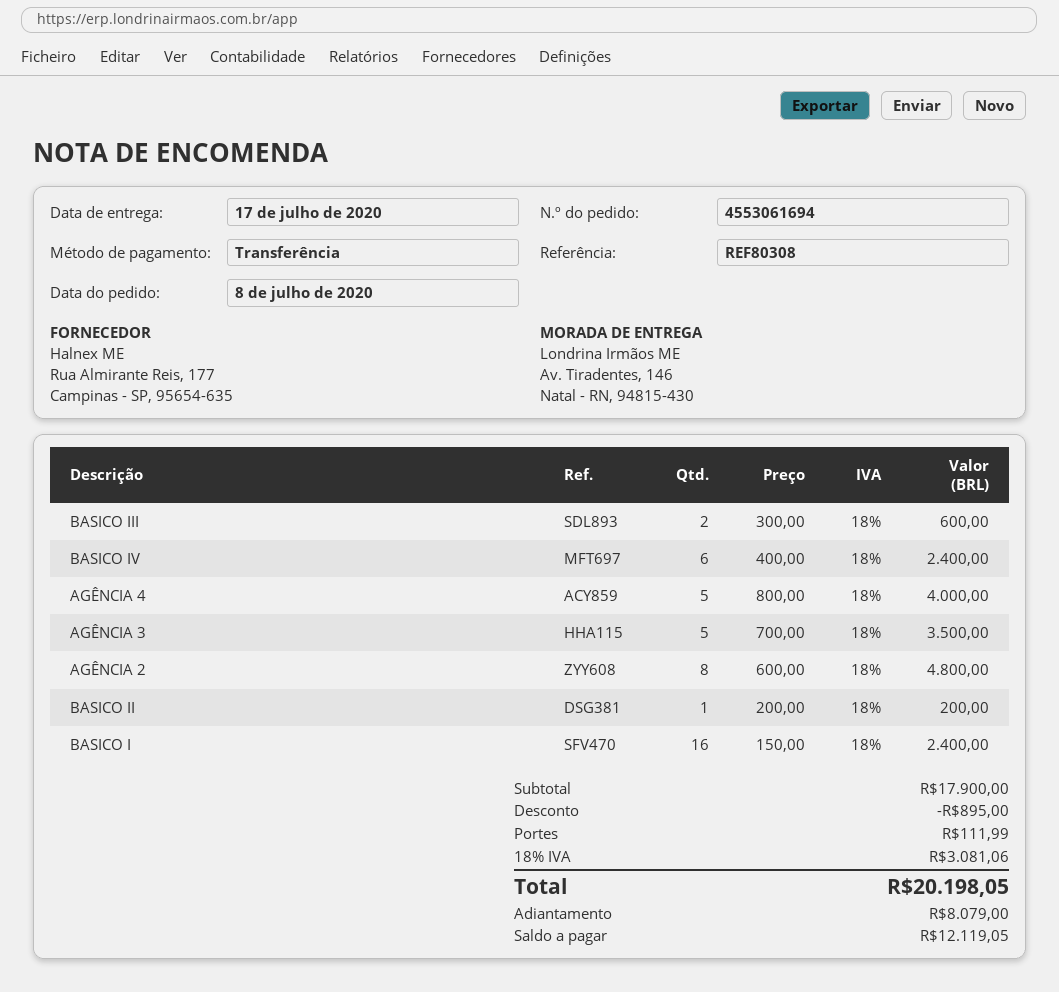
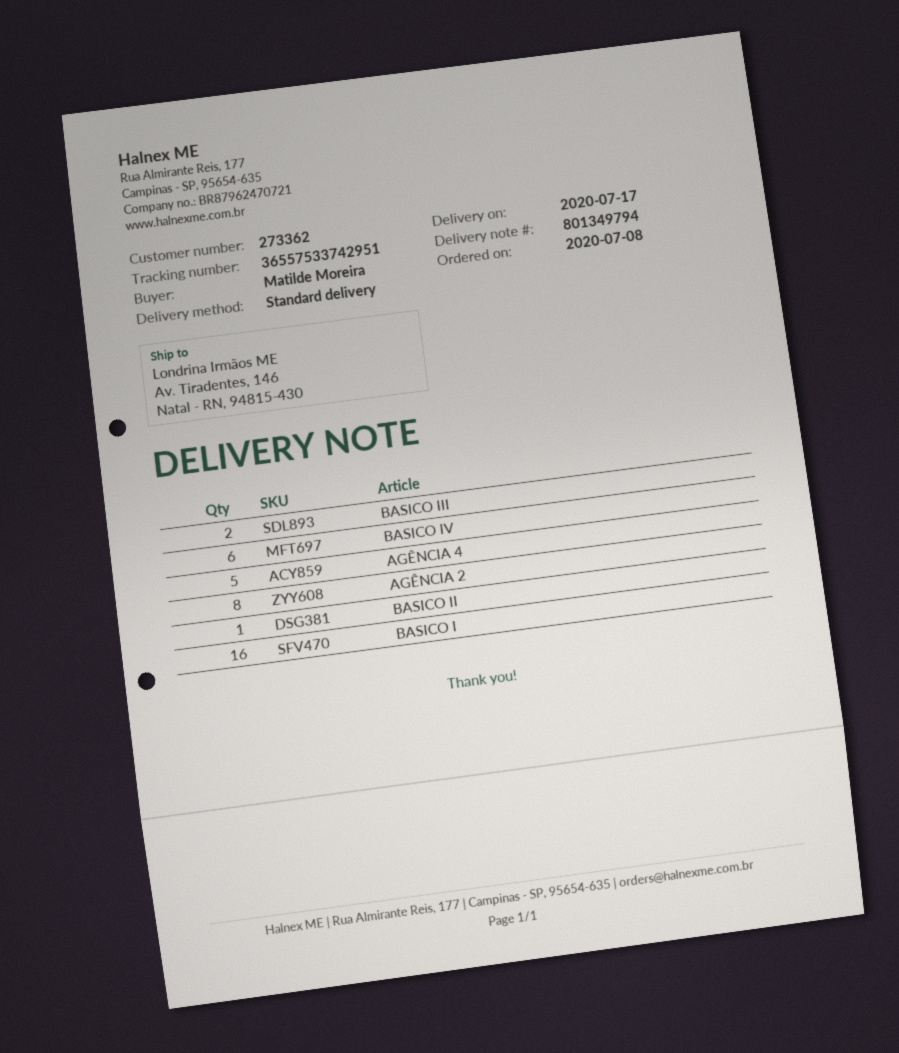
AGÊNCIA 3: 5 -> none

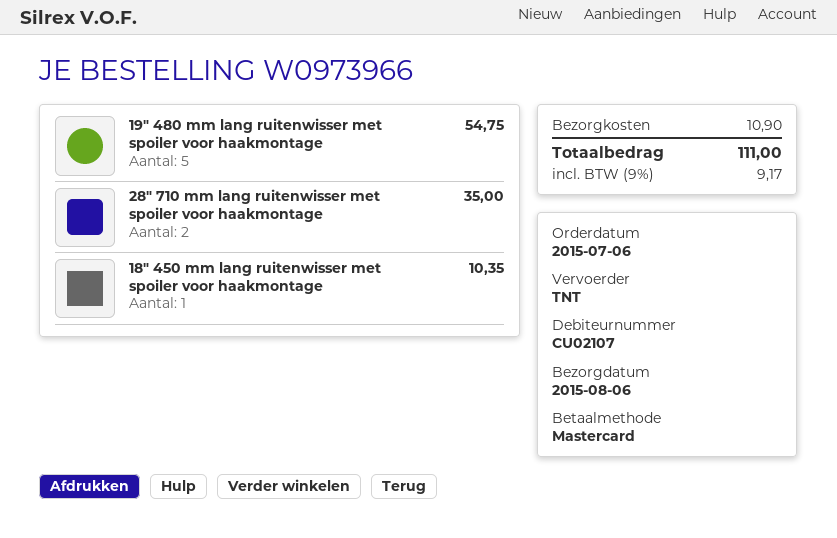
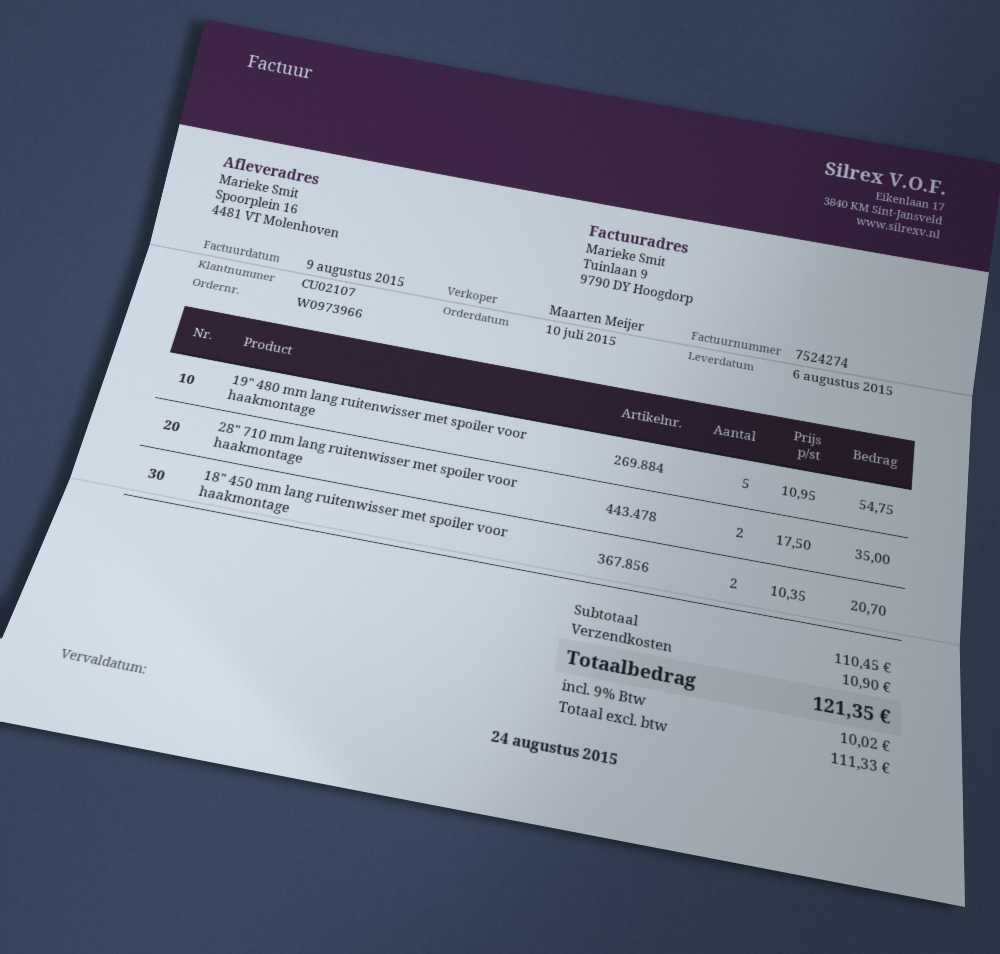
order date: 2015-07-06 -> 2015-07-10
18" 450 mm lang ruitenwisser met spoiler voor haakmontage: 1 for 10.35 -> 2 for 20.70
tax: 9% = 9.17 -> 9% = 10.02
total: 111.00 -> 121.35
******************************
Prompt → Your copy should match the data exactly, apart from the images, which are dropped.

Solution for this exercise →
AGÊNCIA 3: 5 -> none

order date: 2015-07-06 -> 2015-07-10
18" 450 mm lang ruitenwisser met spoiler voor haakmontage: 1 for 10.35 -> 2 for 20.70
tax: 9% = 9.17 -> 9% = 10.02
total: 111.00 -> 121.35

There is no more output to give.